For analysis and visualization, we created interactive Jupyter notebooks that enabled our team to examine structural details and binding interfaces. This facilitated collaborative decision-making about which designs to advance in subsequent rounds.
Results and Impact
Our computational design process yielded a collection of high-affinity protein binders specifically targeting the extracellular region of CD20. These final designs demonstrated strong predicted binding affinity, structural stability, and specificity for the target epitope while minimizing interaction with the cell membrane.
The methodology we developed has broader implications beyond CD20. It provides a framework that could be adapted to design binders for other disease-relevant proteins, potentially leading to new therapeutic candidates for conditions where targeted protein binding is beneficial, such as:
- Cancer immunotherapies
- Autoimmune disorders
- Inflammatory diseases
- Infectious disease treatments
By consolidating and re-ranking the top binders from all rounds, our approach ensures that the most promising candidates are identified for potential experimental validation.

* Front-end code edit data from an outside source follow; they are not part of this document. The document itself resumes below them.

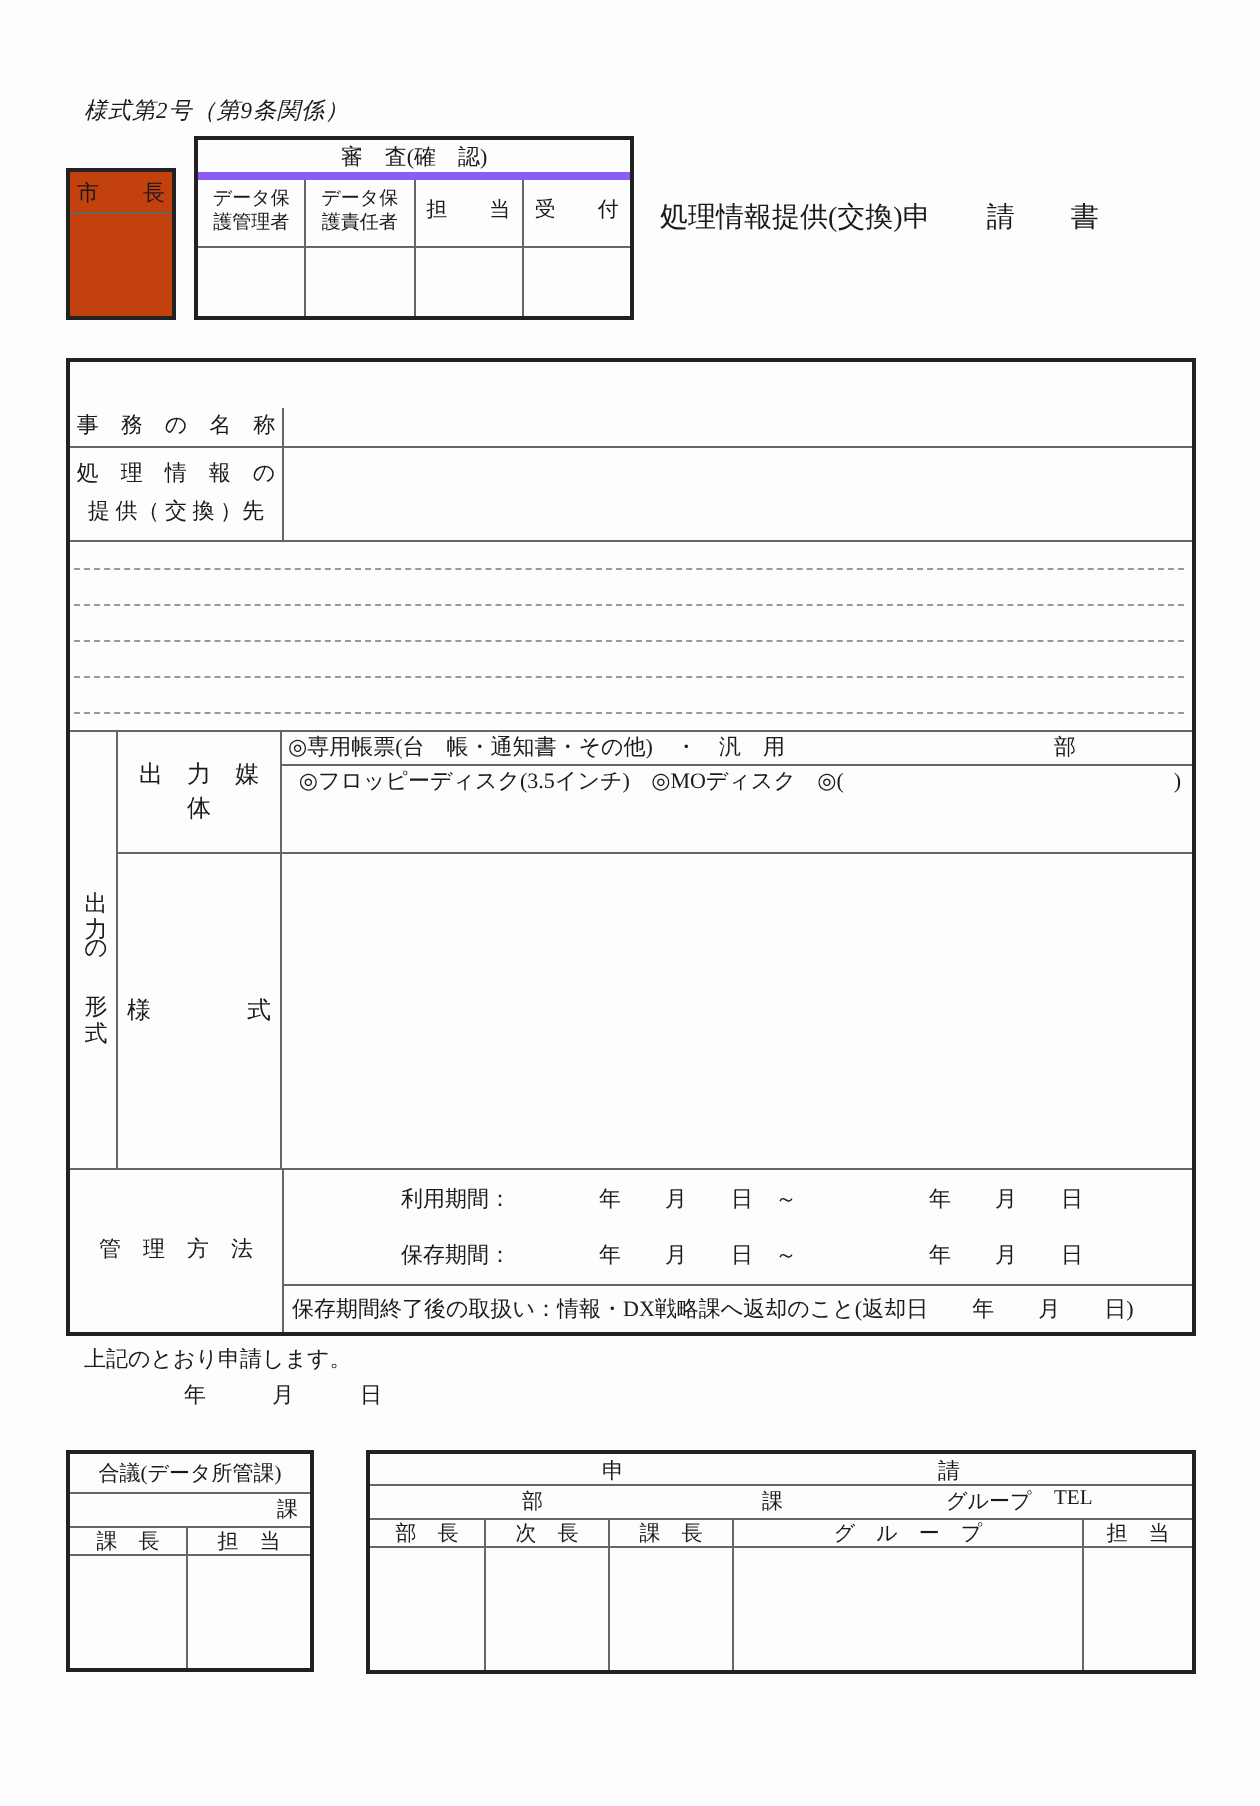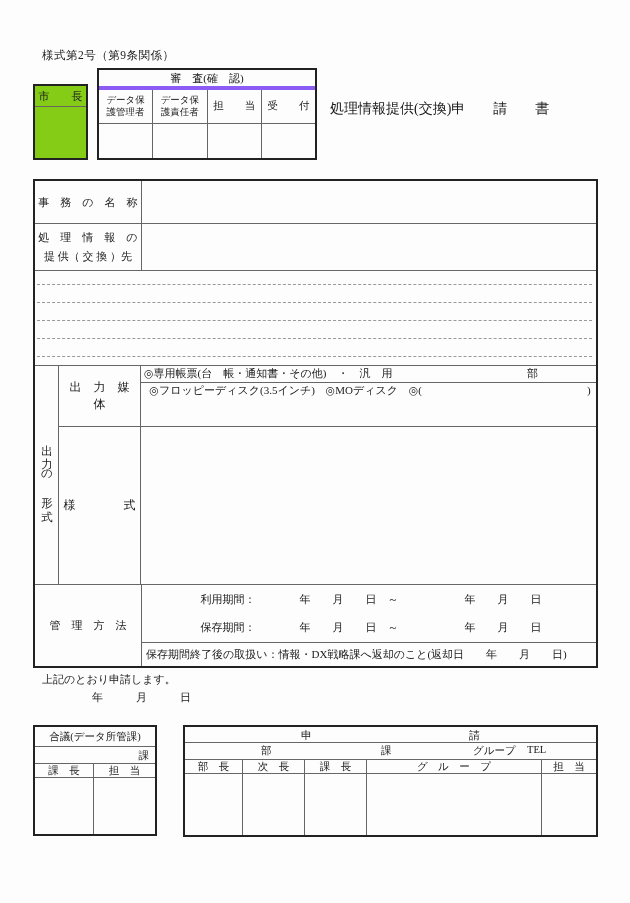"様式第2号（第9条関係）" .form-label { font-style: none -> italic }
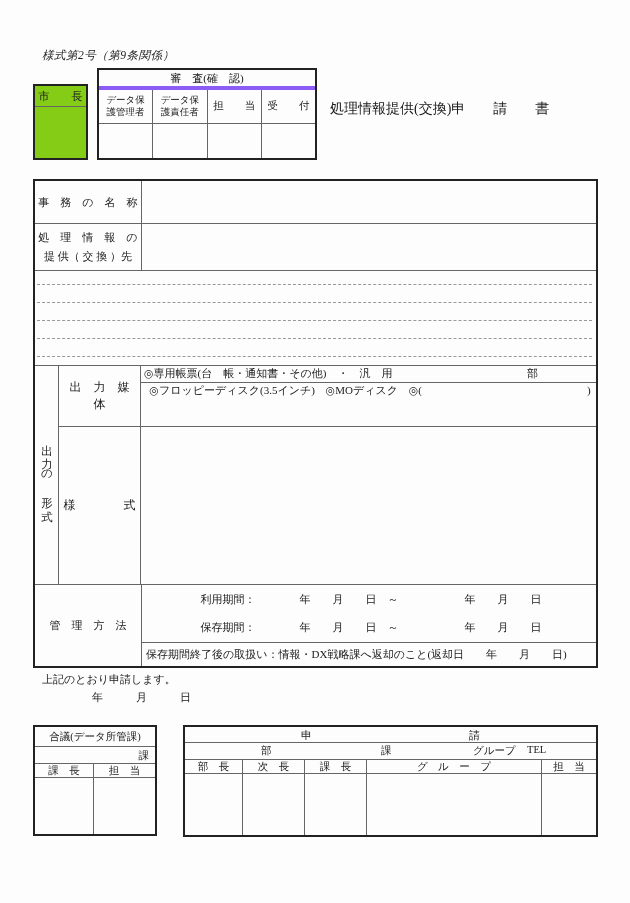"市 長" .mayor-box { background: #84cc16 -> #c2410c }
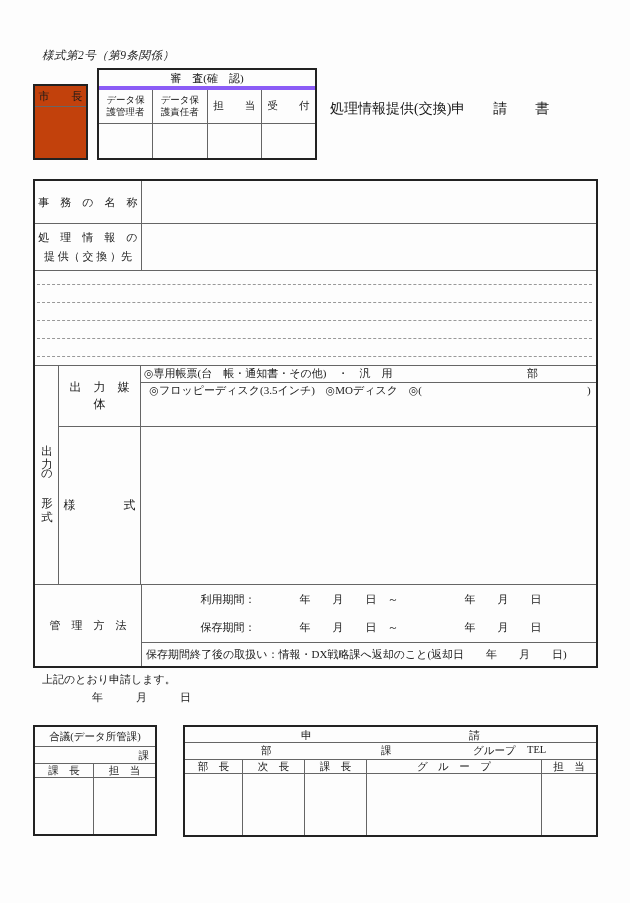"事 務 の 名 称" .r1 { align-items: none -> flex-end }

Technical Skills Demonstrated
Through this project, our team applied and strengthened expertise in:
- Computational Biology: Protein design, molecular dynamics, binding energy calculations
- Machine Learning: Application of deep learning models for protein structure and sequence prediction
- Software Engineering: Pipeline development, containerization, workflow automation
- Scientific Computing: Data analysis, visualization, and interpretation
Technical Elements
Our pipeline integrated several state-of-the-art computational tools:
- RFDiffusion for de novo protein structure generation
- ProteinMPNN for deep learning-based protein sequence design
- AlphaFold2 for protein structure prediction
- Rosetta for energy calculations and structural refinement
- OpenMM for molecular dynamics simulations
- Prodigy for binding affinity prediction
- Docker for environment containerization
- Python for data processing and analysis
- Jupyter for interactive visualization
This project demonstrates how computational approaches can transform therapeutic protein design, potentially reducing the time and resources required to develop new targeted therapies while expanding the range of addressable targets.
References
- Watson, J.L., Juergens, D., Bennett, N.R. et al. (2023). De novo design of protein structure and function with RFdiffusion. Nature, 620, 1089–1100.
- Bennett, N.R., Coventry, B., Goreshnik, I. et al. (2023). Improving de novo protein binder design with deep learning. Nat Commun, 14, 2625.

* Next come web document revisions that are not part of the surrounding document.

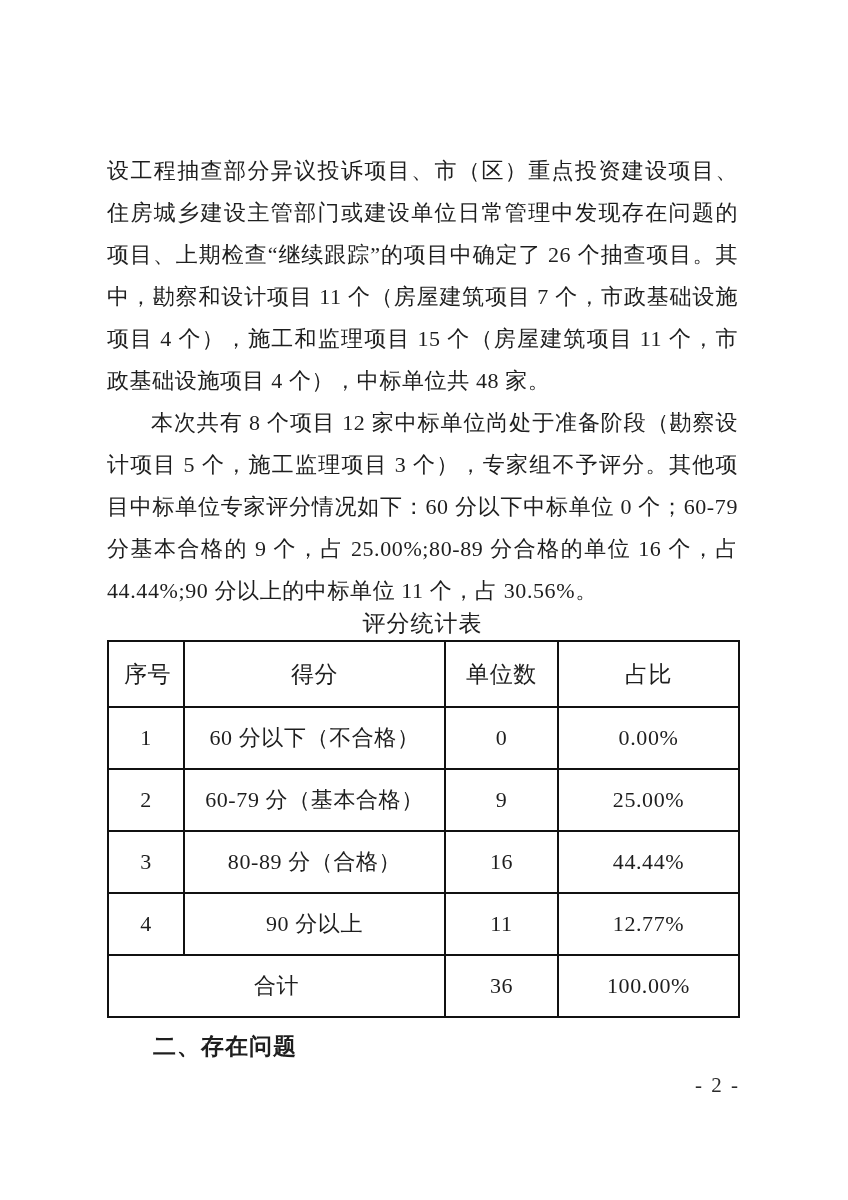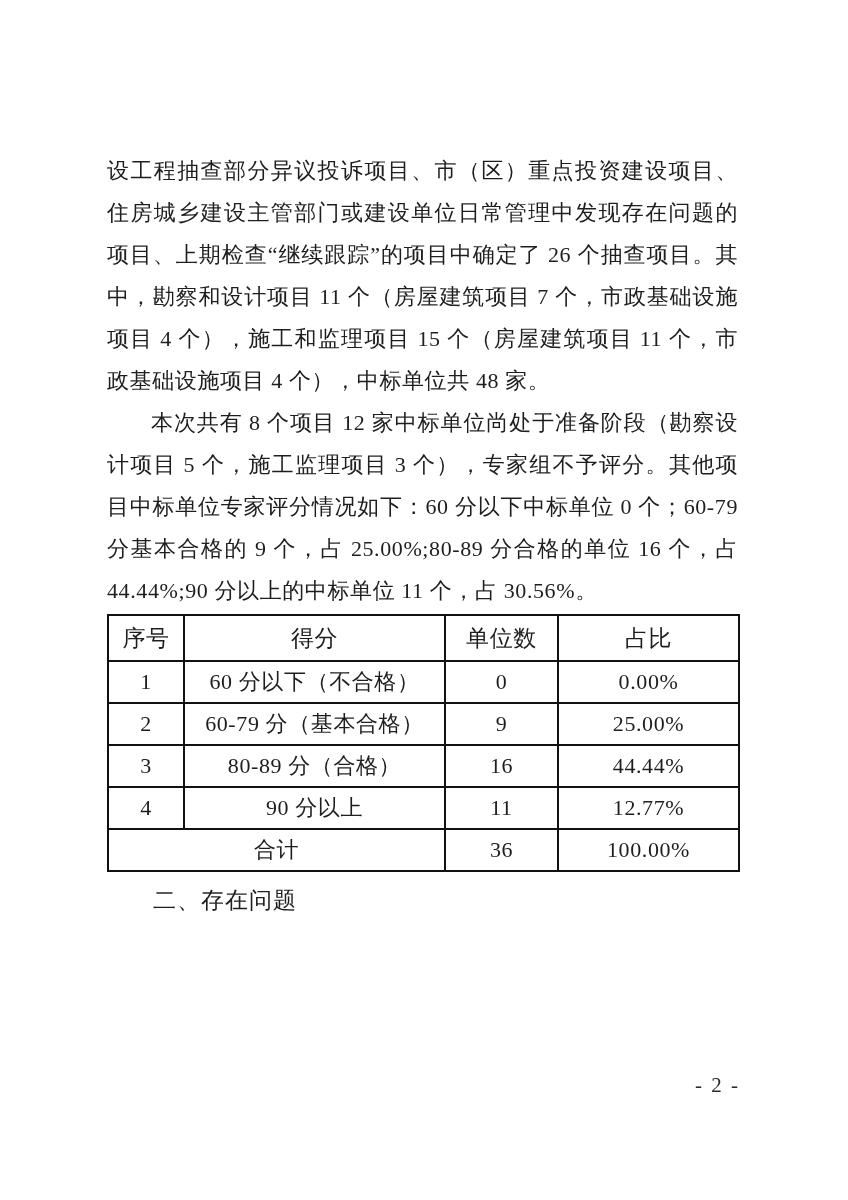"评分统计表" div.table-title { html: none -> <div>评分统计表</div> }
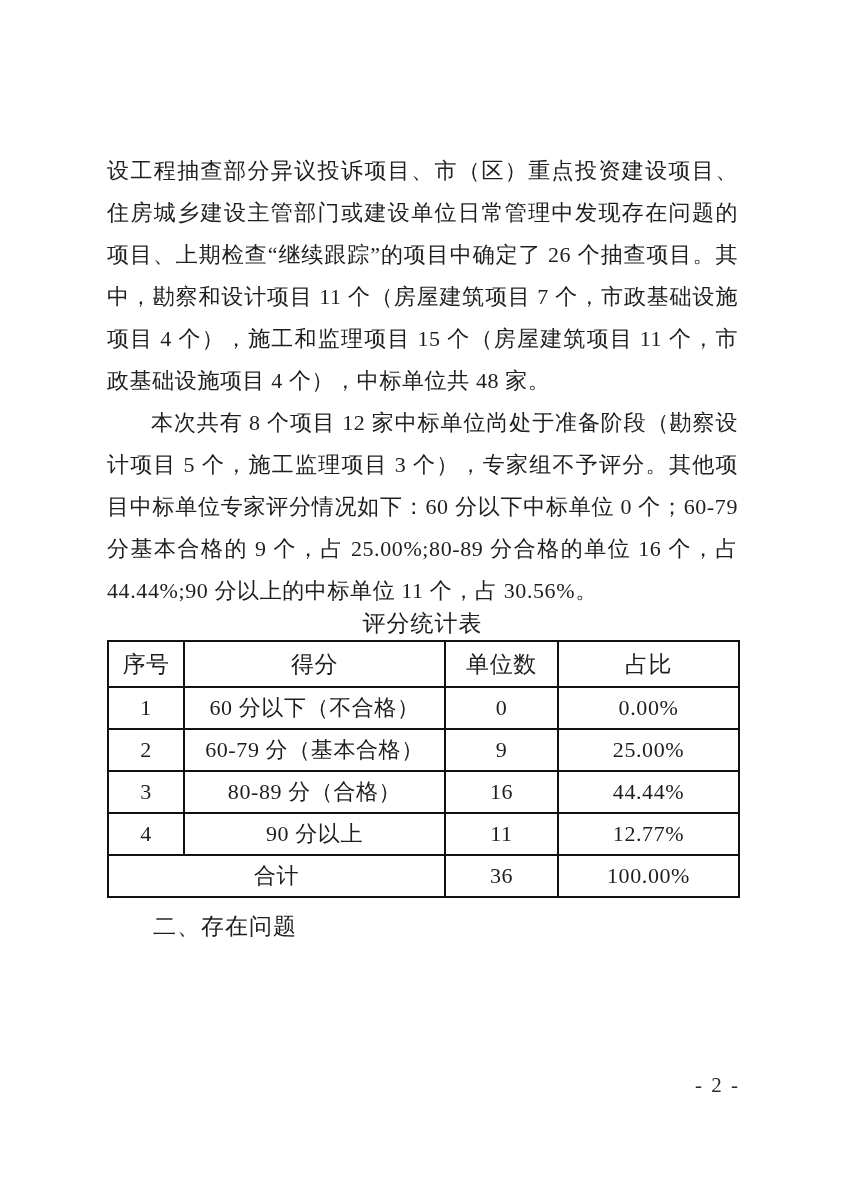"序号" table.stats-table th, table.stats-table td { padding: 5px -> 15px }
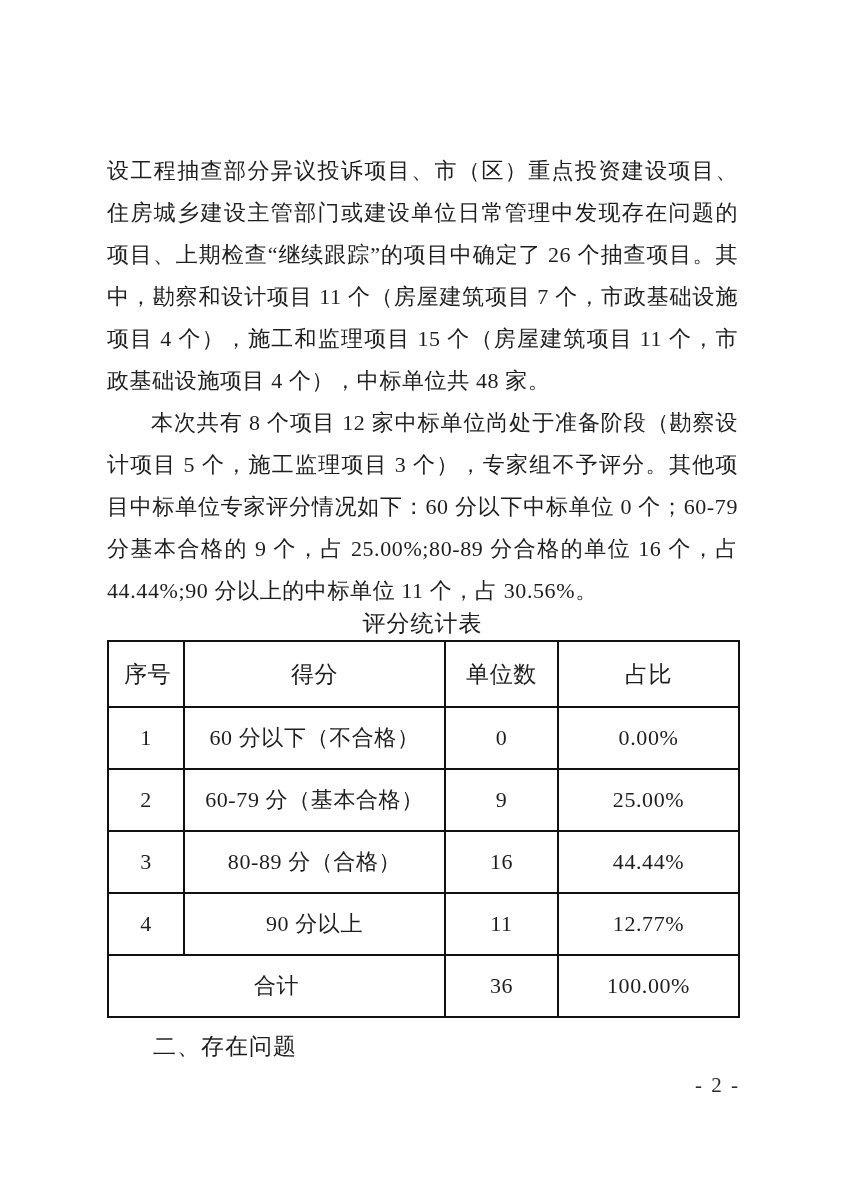"二、存在问题" .sec-heading { font-weight: 400 -> 700 }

- Dauparas, J., Anishchenko, I., Bennett, N., et al. (2022). Robust deep learning–based protein sequence design using ProteinMPNN. Science, 378(6615), 49–56.
- Jumper, J., Evans, R., Pritzel, A., et al. (2021). Highly accurate protein structure prediction with AlphaFold. Nature, 596(7873), 583–589.
- Eastman, P., Swails, J., Chodera, J.D., et al. (2017). OpenMM 7: Rapid development of high performance algorithms for molecular dynamics. PLOS Computational Biology, 13(7), e1005659.
- Xue, L.C., Rodrigues, J.P., Kastritis, P.L., Bonvin, A.M.J.J., & Vangone, A. (2016). PRODIGY: a web server for predicting the binding affinity of protein–protein complexes. Bioinformatics, 32(23), 3676–3678.